*Task instructions*: Filter the data for "self" and copy matching lines.

*Recorded information*:
☆ ☆ ☆
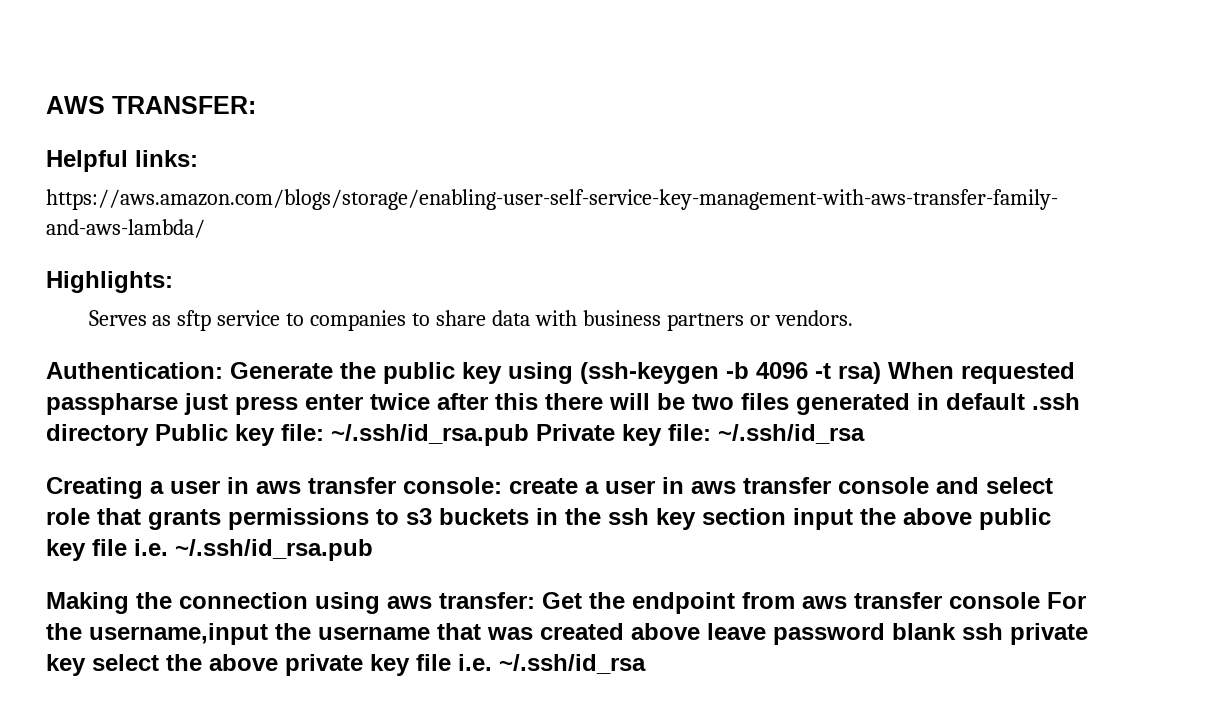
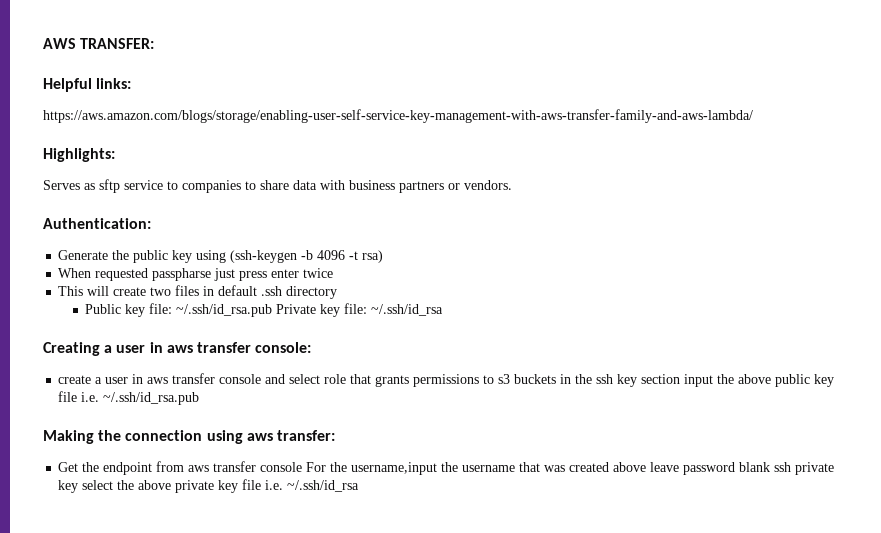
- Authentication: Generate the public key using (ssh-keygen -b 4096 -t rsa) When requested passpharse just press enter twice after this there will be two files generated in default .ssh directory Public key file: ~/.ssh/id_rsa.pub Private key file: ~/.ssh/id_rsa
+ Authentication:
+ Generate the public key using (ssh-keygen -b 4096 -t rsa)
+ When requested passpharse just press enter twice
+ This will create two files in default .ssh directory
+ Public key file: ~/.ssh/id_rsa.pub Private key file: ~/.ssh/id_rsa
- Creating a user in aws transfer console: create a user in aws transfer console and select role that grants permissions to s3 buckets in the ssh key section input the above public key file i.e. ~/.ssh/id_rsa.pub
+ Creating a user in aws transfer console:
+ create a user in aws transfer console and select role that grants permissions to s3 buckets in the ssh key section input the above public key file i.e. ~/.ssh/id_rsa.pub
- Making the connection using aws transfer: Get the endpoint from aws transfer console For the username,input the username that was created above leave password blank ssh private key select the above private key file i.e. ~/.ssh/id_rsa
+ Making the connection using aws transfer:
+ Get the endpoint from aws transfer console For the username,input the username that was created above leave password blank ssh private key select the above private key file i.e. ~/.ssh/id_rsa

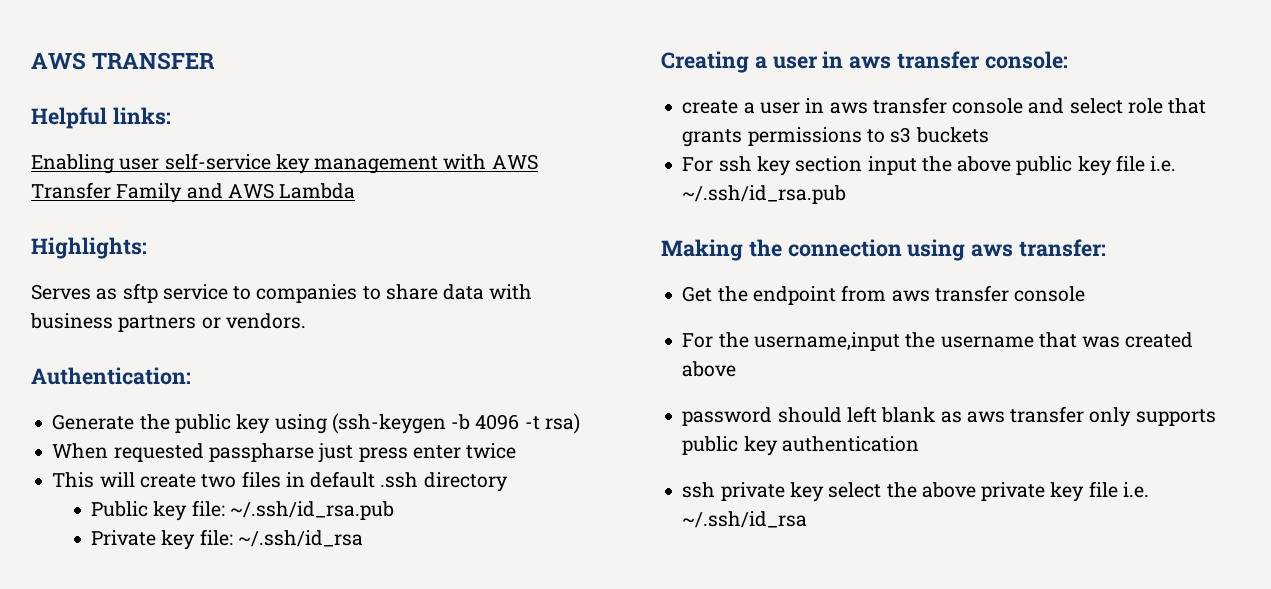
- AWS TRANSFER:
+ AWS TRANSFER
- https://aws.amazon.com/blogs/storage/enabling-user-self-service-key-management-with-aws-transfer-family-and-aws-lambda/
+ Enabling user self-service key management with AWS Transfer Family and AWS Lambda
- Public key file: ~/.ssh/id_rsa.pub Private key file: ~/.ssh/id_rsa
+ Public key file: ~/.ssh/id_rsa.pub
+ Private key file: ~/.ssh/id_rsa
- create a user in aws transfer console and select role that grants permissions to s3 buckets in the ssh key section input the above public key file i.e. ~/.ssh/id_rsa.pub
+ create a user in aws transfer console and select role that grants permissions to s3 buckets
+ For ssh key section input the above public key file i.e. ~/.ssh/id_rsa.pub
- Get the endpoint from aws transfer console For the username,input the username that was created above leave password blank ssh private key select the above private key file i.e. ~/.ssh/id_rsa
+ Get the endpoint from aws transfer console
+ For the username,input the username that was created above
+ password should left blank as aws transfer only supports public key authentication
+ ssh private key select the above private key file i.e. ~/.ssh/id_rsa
☆ ☆ ☆
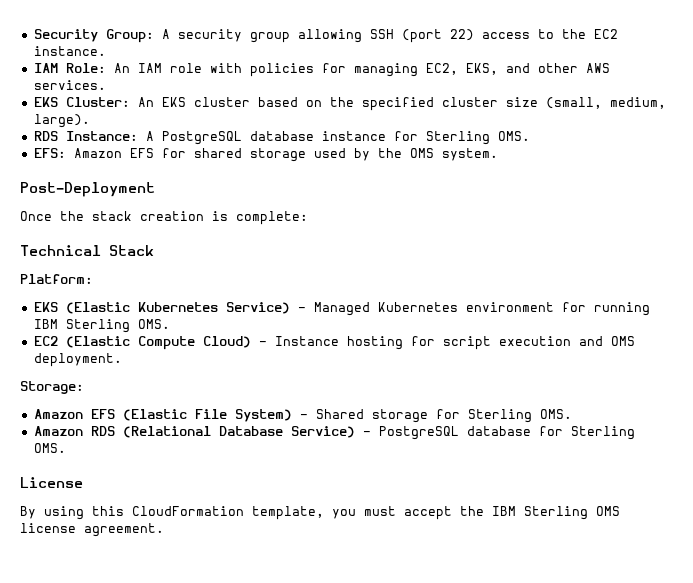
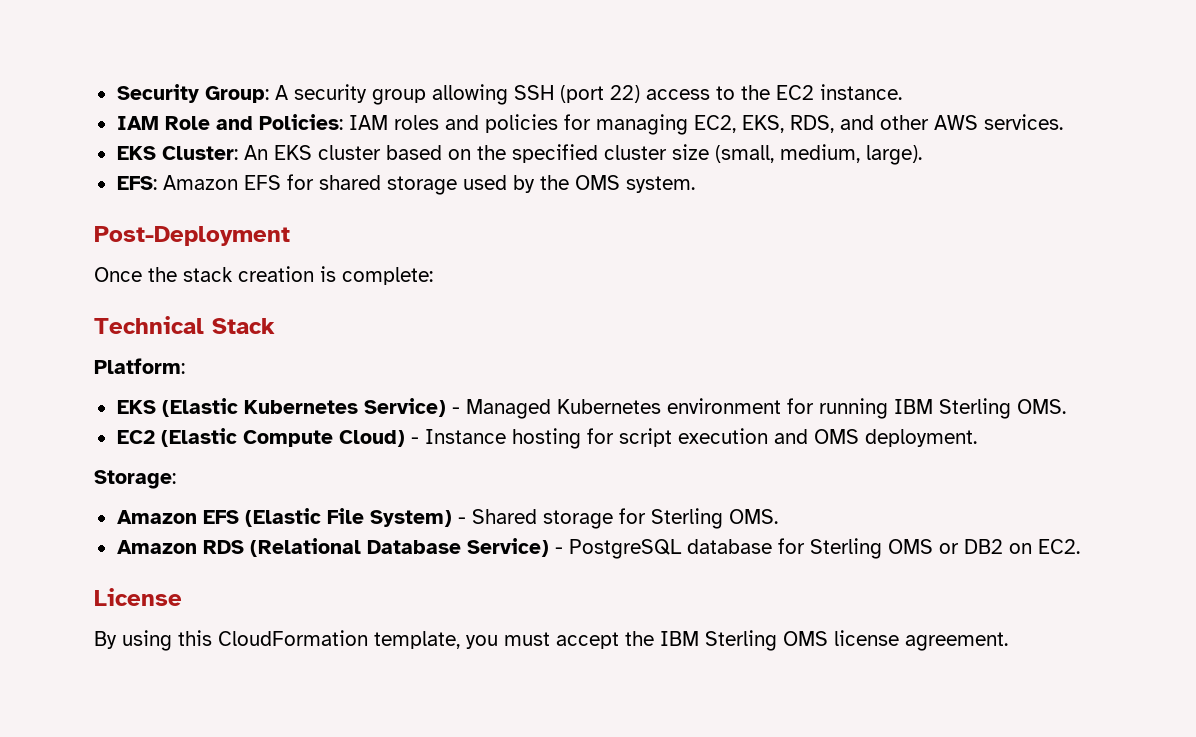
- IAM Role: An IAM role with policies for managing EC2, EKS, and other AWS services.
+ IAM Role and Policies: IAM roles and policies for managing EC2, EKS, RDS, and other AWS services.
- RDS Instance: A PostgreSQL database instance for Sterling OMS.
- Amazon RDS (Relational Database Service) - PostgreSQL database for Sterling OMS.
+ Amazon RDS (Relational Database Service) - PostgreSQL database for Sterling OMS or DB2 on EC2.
☆ ☆ ☆
*Your solution*:
- https://aws.amazon.com/blogs/storage/enabling-user-self-service-key-management-with-aws-transfer-family-and-aws-lambda/
+ Enabling user self-service key management with AWS Transfer Family and AWS Lambda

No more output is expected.